Scheduled Downtime
On Tuesday 24 October 2023 @ 5pm MT the forums will be in read only mode in preparation for the downtime. On Wednesday 25 October 2023 @ 5am MT, this website will be down for maintenance and expected to return online later in the morning.
Normal Operations
The forums are back online with normal operations. If you notice any issues or errors related to the forums, please reach out to help@ucar.edu

Question about change in the number of gridcell?

Status
Not open for further replies.

mengqi

mj
Member
Hi,

I am working on CLM5 simulation at US Midwest. Specifically, the number of lon and lat are 50 and 26, respectively, and the number of grid cell is 1300. To speed up the running, I changed NTASKS from 16 to 32. However, I found that the number of grid cell became 1298. I am not sure why it is. I do not think that NTASKS can change the number of grid cell.

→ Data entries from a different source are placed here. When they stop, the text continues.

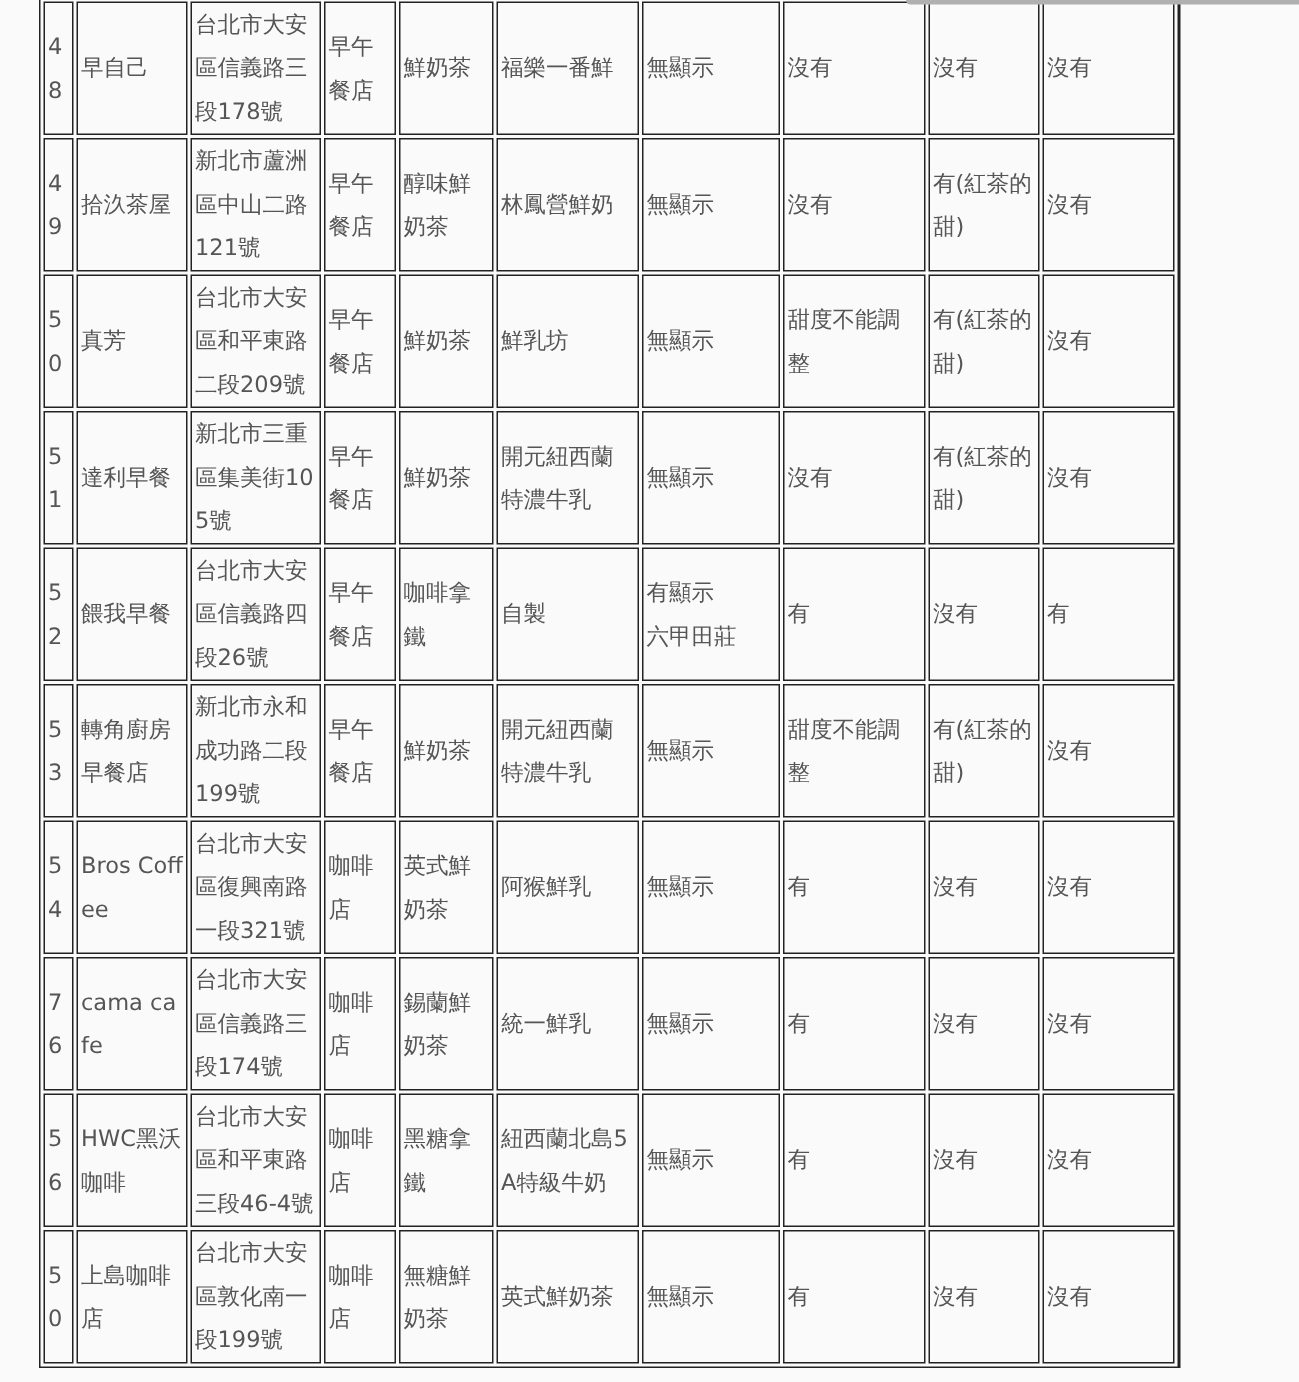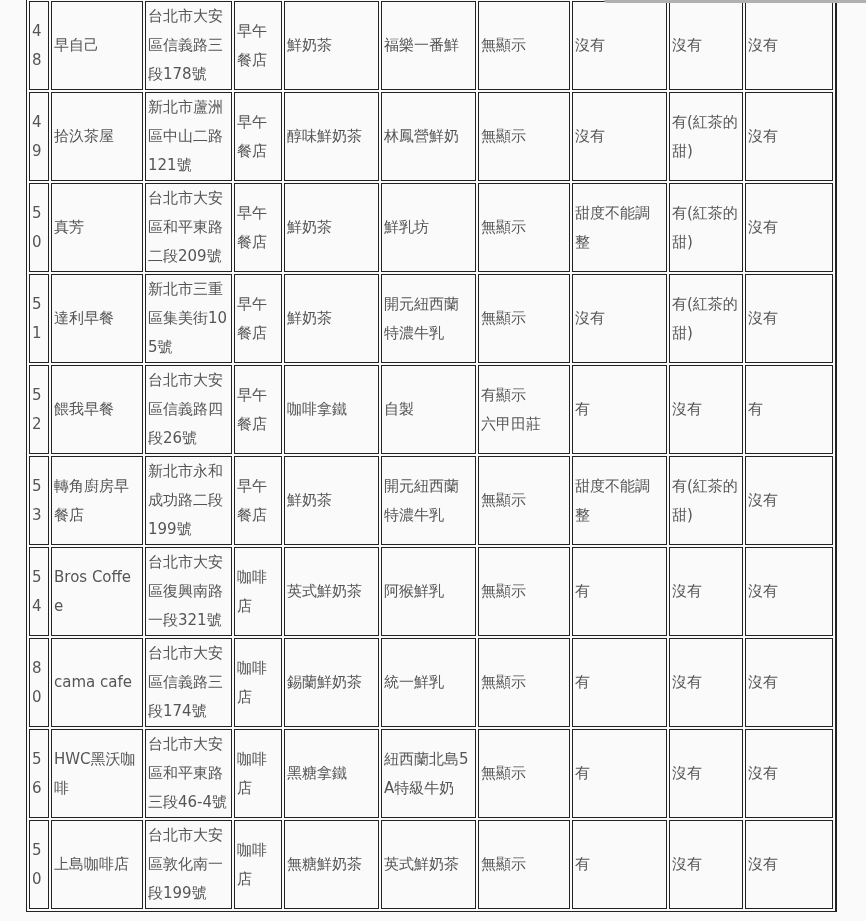"早自己" td.c1 { width: 92px -> 74px }
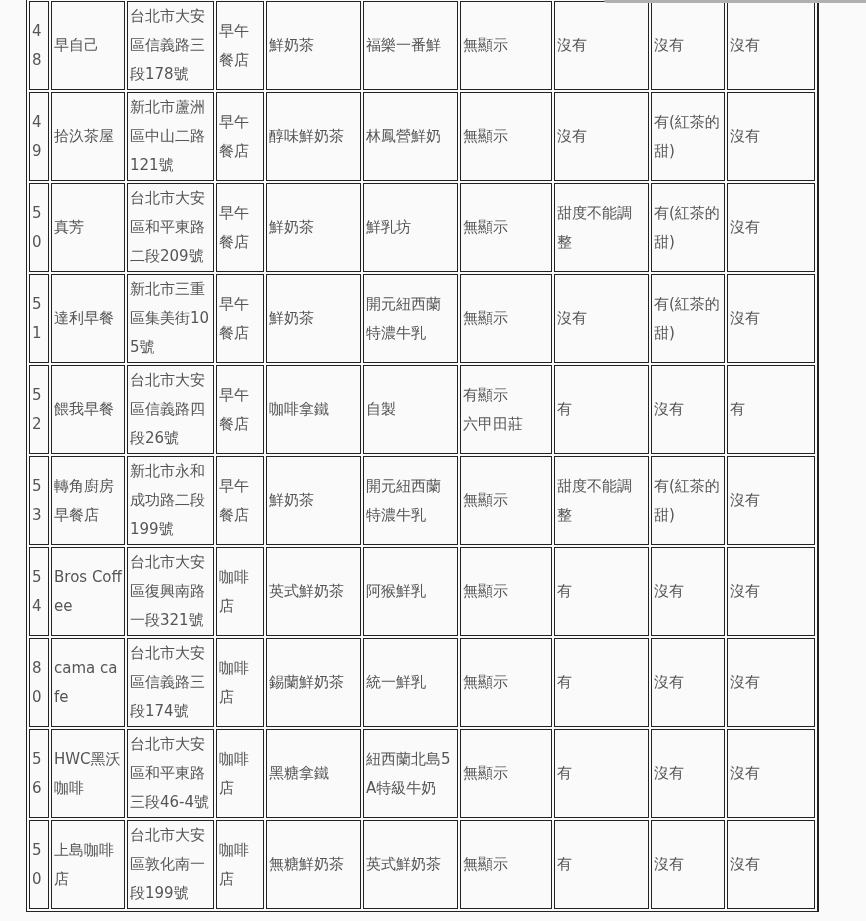"鮮奶茶" td.c4 { width: 95px -> 63px }
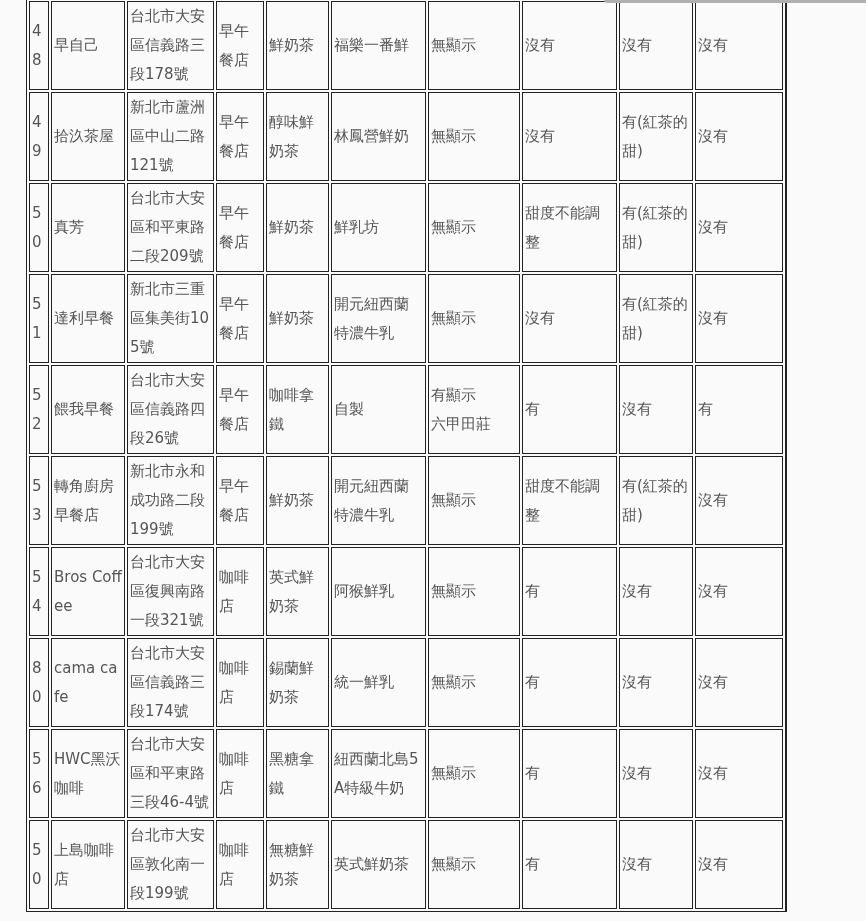"80" td.c0 { text: 80 -> 76 }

Could anyone please give me some insights on this issue?

Thanks!
 

oleson

Keith Oleson
CSEG and Liaisons
Staff member
I didn't think so either. Where are you getting that information? If you can, please attach your before and after log files.
 

mengqi

mj
Member
I didn't think so either. Where are you getting that information? If you can, please attach your before and after log files.
Hi @oleson Thanks for your reply! I guess this is a trick question. I'd like to describe this issue in details.

In general, I am working on CLM5 simulation in the US Midwest.

The base case (simulation period: 2000-2003) does work. This is the namelist (i.e., user_nl_clm):

fsurdat = '/glade/u/home/mengqij/B_simulation_region_pv/surface_datasets/surfdata_CO_region_78pfts_simyr2000_c231005_a.nc'
paramfile = '/glade/u/home/mengqij/B_simulation_region_pv/parameters/ctsm51_params.c240105_b.nc'
hist_fincl2 = 'GPP'
hist_fincl3 = 'GPP'
hist_dov2xy = .true., .false., .false.
hist_type1d_pertape = ' ', 'GRID', 'PFTS'
hist_nhtfrq = 0, -24, -24
hist_mfilt = 1, 365, 365


For the patch-level output, gridcell is 1300 (lon x lat):

Screen Shot 2024-03-20 at 4.09.11 PM.png


In the first case, I changed NTASKS from 16 to 32, and I changed hist_mfilt = 1, 1825, 1825. However, you can see gridcell is 1298. In addition, I found that some variables became one dimension (1D), such as pfts1d_lon(pft), pfts1d_lat(pft) etc. These variables are 2D in the base case, such as pfts1d_lon(time, pft), pfts1d_lat(time pft) etc:

Screen Shot 2024-03-20 at 4.12.01 PM.png

As a result, I am not sure why it is, considering that I just revised hist_mfilt and NTASKS. Could you please offer me some insights?

Thanks!
 

oleson

Keith Oleson
CSEG and Liaisons
Staff member
Can you point me to your 16 and 32 NTASK cases?
It also seems like either way you would have more processors than gridcells. 16x128 = 2048 and 32x128 = 4096. Which might be a problem?
 

mengqi

mj
Member
Can you point me to your 16 and 32 NTASK cases?
It also seems like either way you would have more processors than gridcells. 16x128 = 2048 and 32x128 = 4096. Which might be a problem?
Thank you, @oleson Sure. I think "base case" (does work!) refers to 16 NTASK case, whereas "first case" (does not work!) refers to 32 NTASK case. Could you please clarify the relationship between the processors and gridcells you mentioned?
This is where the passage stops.